イタリア・ G.D'Annunzio University の Claudio Tana 氏らは、小規模な後ろ向き研究において、総コレステロールおよび LDL- コレステロール値が、片頭痛の頻度および強度と有意な正の関連があることを明らかにした。
また、片頭痛予防薬による治療後に、これら血清脂質値が有意に減少していることを初めて明らかにした。
著者は「本研究は予備的研究であり、今後は前向き比較試験によって確認されなければならない」とまとめている。 Pain Practice 誌 2015 年 9 月号(オンライン版 2014 年 7 月 10 日号)の掲載報告。

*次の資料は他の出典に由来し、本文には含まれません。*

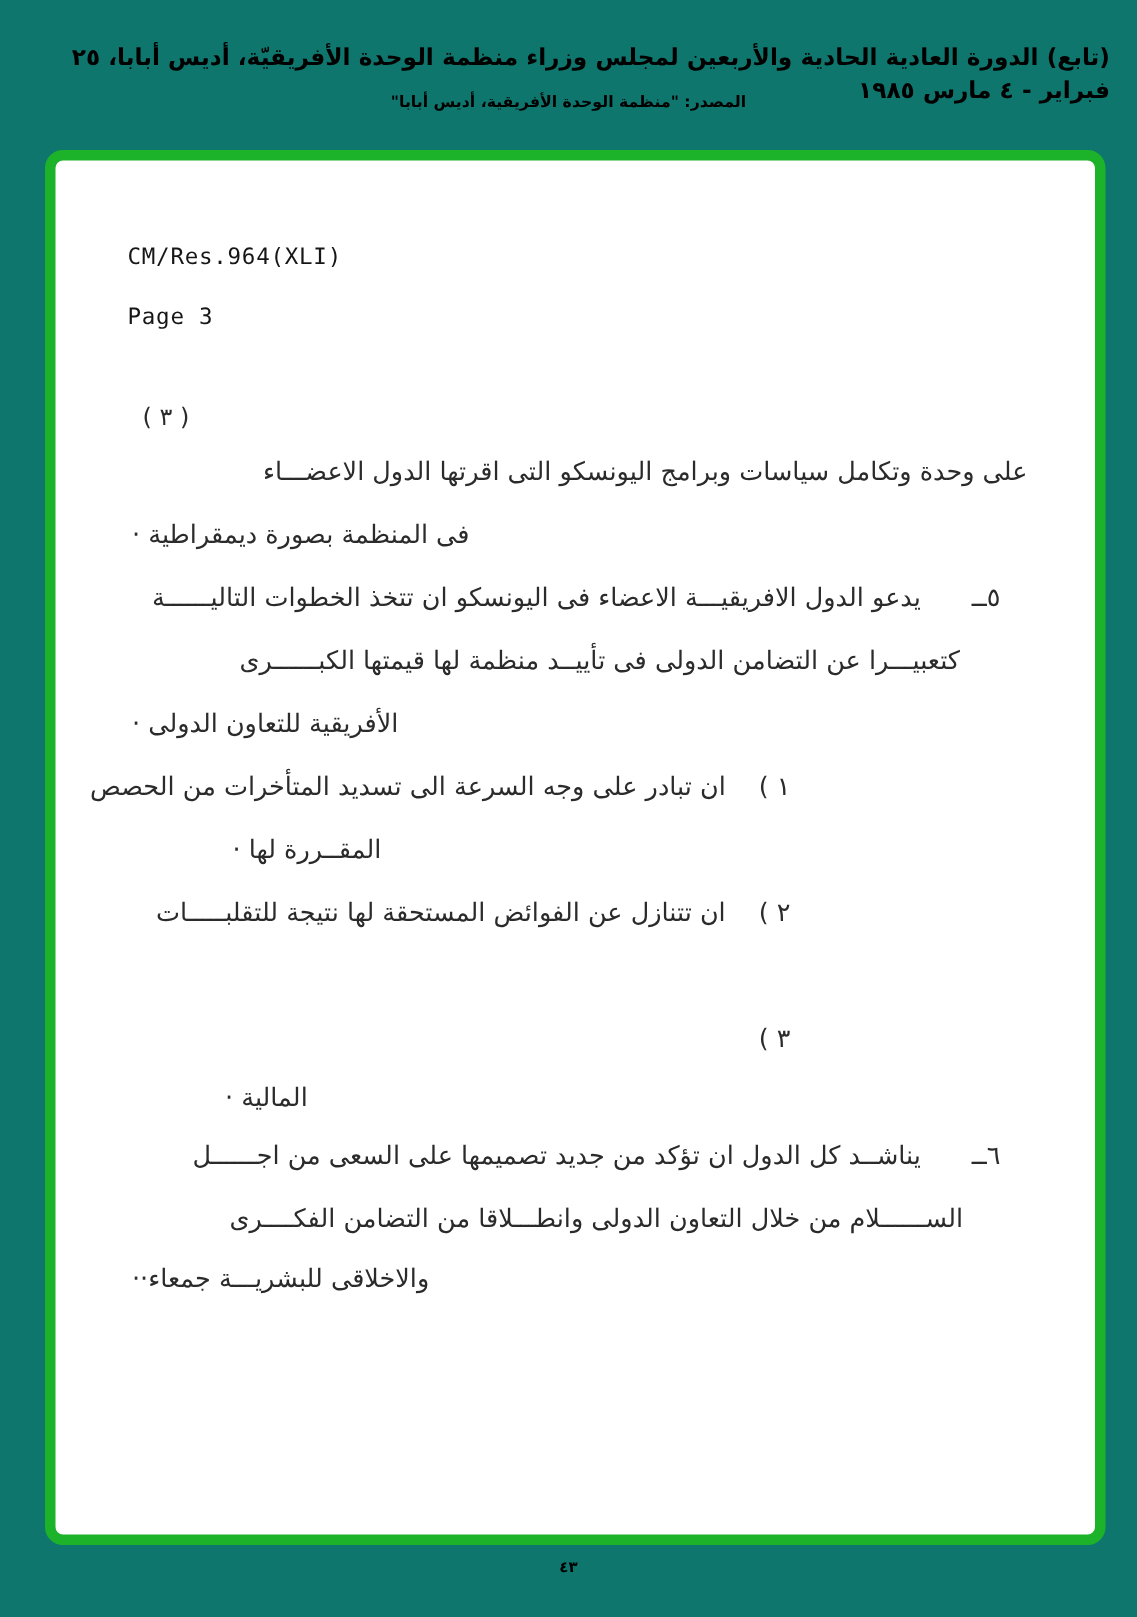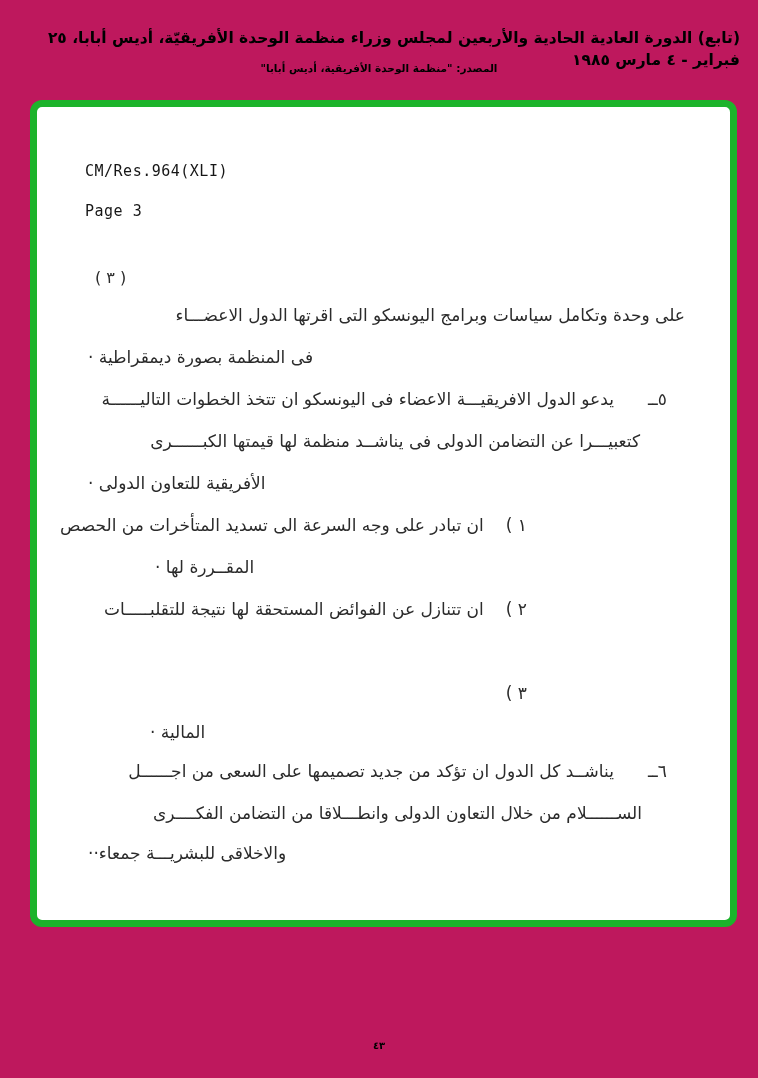"(تابع) الدورة العادية الحادية والأربعين" .page { background: #be185d -> #0f766e }
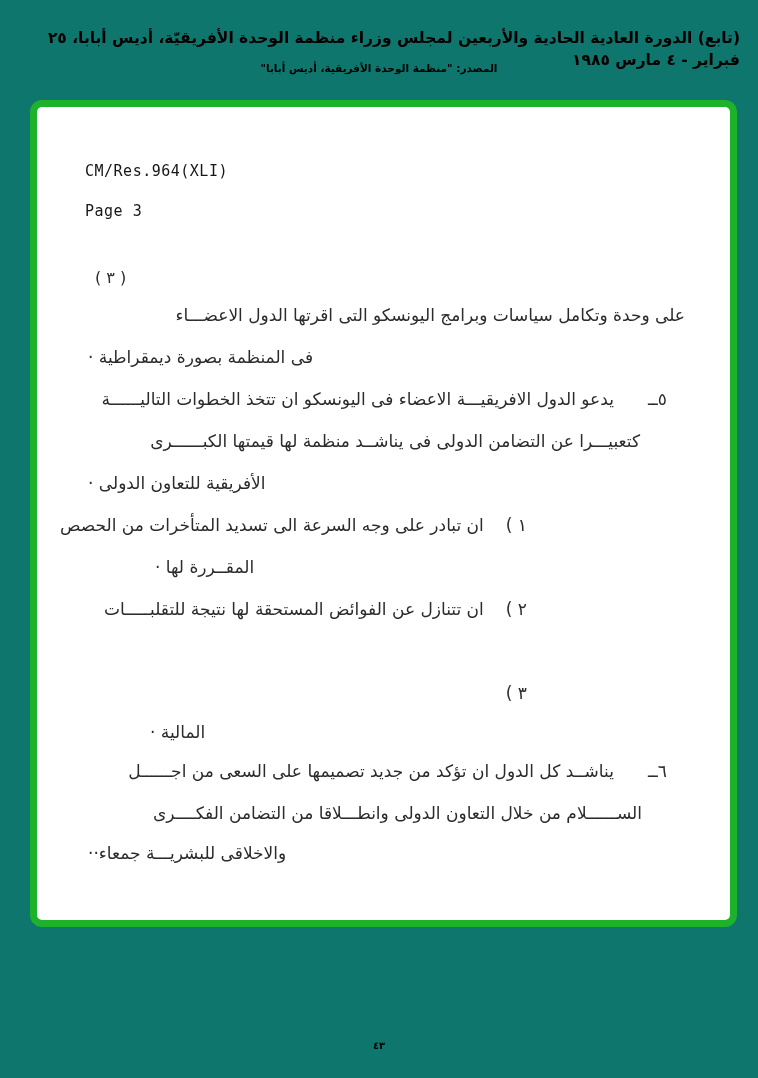"CM/Res.964(XLI)" .frame { height: 827px -> 930px }
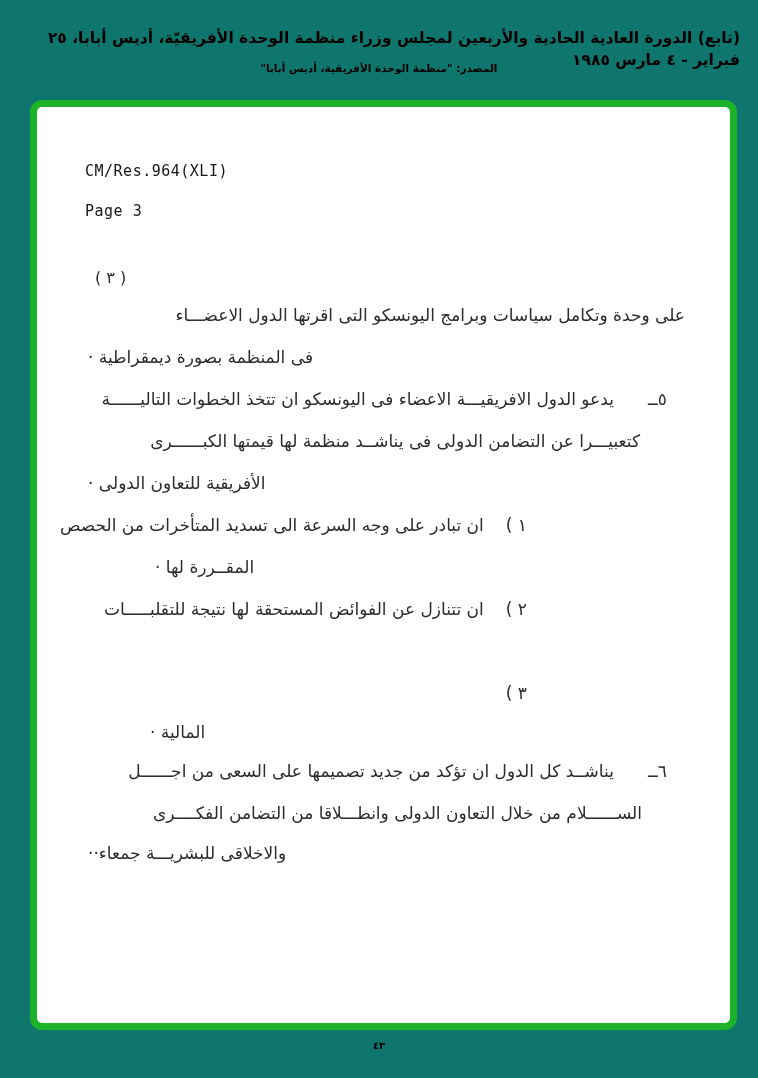"كتعبيـــرا عن التضامن الدولى فى" div.ln { text: يناشــد -> تأييــد }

研究グループは、片頭痛患者 52 例(前兆あり 17 例、前兆なし 36 例)を対象に、片頭痛予防薬による 3 ヵ月間の治療前後の、片頭痛重症度と血清脂質との関連について評価した。
主な結果は以下のとおり。
・片頭痛発作が月 8 回以上の高頻度群( HF 群)および強度が数値的評価スケール( NRS )で 5 以上の重度群( HI 群)では、月 8 回未満の低頻度群( LF 群)および NRS が 5 未満の軽度群( LI 群)と比較して、総コレステロール( TC )および LDL- コレステロール( LDL-C )がいずれも有意に高値であった[ TC : HF 群 vs.LF 群( p < 0.0001 )、 HI 群 vs.LI 群( p < 0.0001 ) /LDL-C :どちらも p < 0.0001 ]。
・治療による片頭痛発作の頻度および強度の有意な低下は、 TC および LDL-C の有意な減少と関連していた( p < 0.001 )。
・片頭痛発作の頻度および強度と、血清脂質との間には、直接的な線形相関が認められた( TC と頻度、 TC と強度、 LDL-C と頻度、および LDL-C と強度との相関はいずれも p < 0.0001 )。
・前兆の有無では、評価パラメータに差はなかった。
(コメント)片頭痛の発作頻度、強度が血清脂質と相関している可能性があるという。それなら、脂質異常症の治療も片頭痛の予防に関係するかもしれませんね。生活習慣病は治療しておくことに異論はありませんが、どの程度の関連があるのかは不明です。
この 10 月 1 日で当院も開院 10 周年を迎えることができました。
思 えば、開院する頃から記録してきたこのブログも 10 年目を過ぎたのですね、
最近は多忙になってから更新もしていませんでしたが、また備忘録にもなるので時々更新したいと思います。